Sounds and smells are ephemeral and protean senses. They move and change over time. Hyrom’s evening soundscape shows us the vibrant world that remain invisible to the architectural scholar who construes visible materiality as the essence of rigorous fieldwork. The soundscapes also show us that the correlation between flatlands and deviancy is carefully constructed. Another world exists in the neighborhood around Foundation Park, albeit hidden from official accounts: Hyrom’s soundscapes, the nightly rumble of the goods trains carrying toxic chemicals, vacant lots adapted as basketball courts and soccer fields by black and Hmong youth, and the searchlights of Harley Davidson security details.
Our story ends on a positive note. In 2017 Nery and Thyren Stephen bought the boarded up building (figure 21). He bought another building on Vliet Street to begin his new bakery. Our engagements with the community opened up new ideas for the park and in 2018, MKE Plays, a city initiative received grants from the city, Walt Disney Corporation, and National Recreation and Park Association (NRPA) to redesign Foundation Park.
Author’s Note:
This research is collaboratively produced with student researchers at the summer Buildings-Landscapes-Cultures field school and other courses. The project was funded by generous grants from the Wisconsin Humanities Council, the David and Julia Uihlein Charitable Trust, and the Wisconsin Preservation Trust. Student researchers were supported by multiple SURF grants from the UWM Office of Undergraduate Research at the University of Wisconsin Milwaukee. Sincere gratitude is due to community collaborators and residents of Washington Park and Martin Drive E neighborhoods.
NOTES
[1] Sassen argues that flatlands are not isolated spaces. They mark an edge or discontinuity, between private and public space, economically profitable property and communally valued street, structure and infrastructure, —yet their deviancy emerges out of a seeming lack of a hierarchical relationship to the public realm. Additionally, flatlands are “spaces of silence, of absence” where the generative syntax of the American city is disrupted.

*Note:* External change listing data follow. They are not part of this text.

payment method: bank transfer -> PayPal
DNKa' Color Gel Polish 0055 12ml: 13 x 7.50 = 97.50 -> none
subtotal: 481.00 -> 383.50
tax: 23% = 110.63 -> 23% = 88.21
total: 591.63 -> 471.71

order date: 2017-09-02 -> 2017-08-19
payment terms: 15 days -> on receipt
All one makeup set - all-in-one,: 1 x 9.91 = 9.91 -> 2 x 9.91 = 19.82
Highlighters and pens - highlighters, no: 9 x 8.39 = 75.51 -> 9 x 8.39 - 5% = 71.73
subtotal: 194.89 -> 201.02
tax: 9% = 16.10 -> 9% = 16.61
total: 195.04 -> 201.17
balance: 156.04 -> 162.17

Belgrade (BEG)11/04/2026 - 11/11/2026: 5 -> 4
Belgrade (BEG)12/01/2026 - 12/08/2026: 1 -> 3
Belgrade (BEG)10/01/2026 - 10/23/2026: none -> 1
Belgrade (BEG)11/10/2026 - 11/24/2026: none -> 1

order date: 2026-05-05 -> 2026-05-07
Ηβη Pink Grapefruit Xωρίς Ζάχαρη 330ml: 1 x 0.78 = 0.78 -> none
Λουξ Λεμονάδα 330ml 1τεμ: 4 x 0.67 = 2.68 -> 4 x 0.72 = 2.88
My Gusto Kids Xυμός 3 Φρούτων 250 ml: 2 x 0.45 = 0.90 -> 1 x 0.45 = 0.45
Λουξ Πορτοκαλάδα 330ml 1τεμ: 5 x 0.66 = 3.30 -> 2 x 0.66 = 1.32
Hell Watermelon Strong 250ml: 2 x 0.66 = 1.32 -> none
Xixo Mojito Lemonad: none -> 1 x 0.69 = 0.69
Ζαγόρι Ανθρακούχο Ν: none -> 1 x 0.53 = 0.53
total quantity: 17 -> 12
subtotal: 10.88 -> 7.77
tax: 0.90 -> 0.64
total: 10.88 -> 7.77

[2] Fieldwork rigor, that very quality that helps us interpret buildings as material culture, also conceals alternative ways of seeing, knowing, and being. It fixes our perspective and space to account for movement, displacement, and erasure as forms of building. It separates buildings and their material reality from affect, feelings, memories, and lived experiences.
[3] Oscar Newman used the term to describe, “[...] a residential environment whose physical characteristics-building layout and site plan-function to allow inhabitants themselves to become the key agents in ensuring their own security.” Oscar Newman, “Design Guidelines for Creating Defensible Space” (Washington: National Institute of Law Enforcement and Criminal Justice, Law Enforcement Assistance Administration, U.S. Dept. of Justice, April 1976), 4.
[4] African Americans had started to migrate to Milwaukee during the interwar era, between 1915 and 1945. By the thirties, Federal redlining maps identified this area as C13, a predominantly German neighborhood that was “slowly going down” because of the potential “infiltration” [their words] of Blacks. Milwaukee’s real estate practices, influenced by these maps, perpetuated segregation. It was only after the Second World War that a second wave of black migration brought a sizeable number of African Americans into the city. Paul Geib, “From Mississippi to Milwaukee: A Case Study of the Southern Black Migration to Milwaukee, 1940-1970,” Journal of Negro History 83, no. 4 (1998): 229-48.
[5] Urban scholars from Joachim Schlor to Peter Baldwin argue that historically, we have been ignorant of nightfall.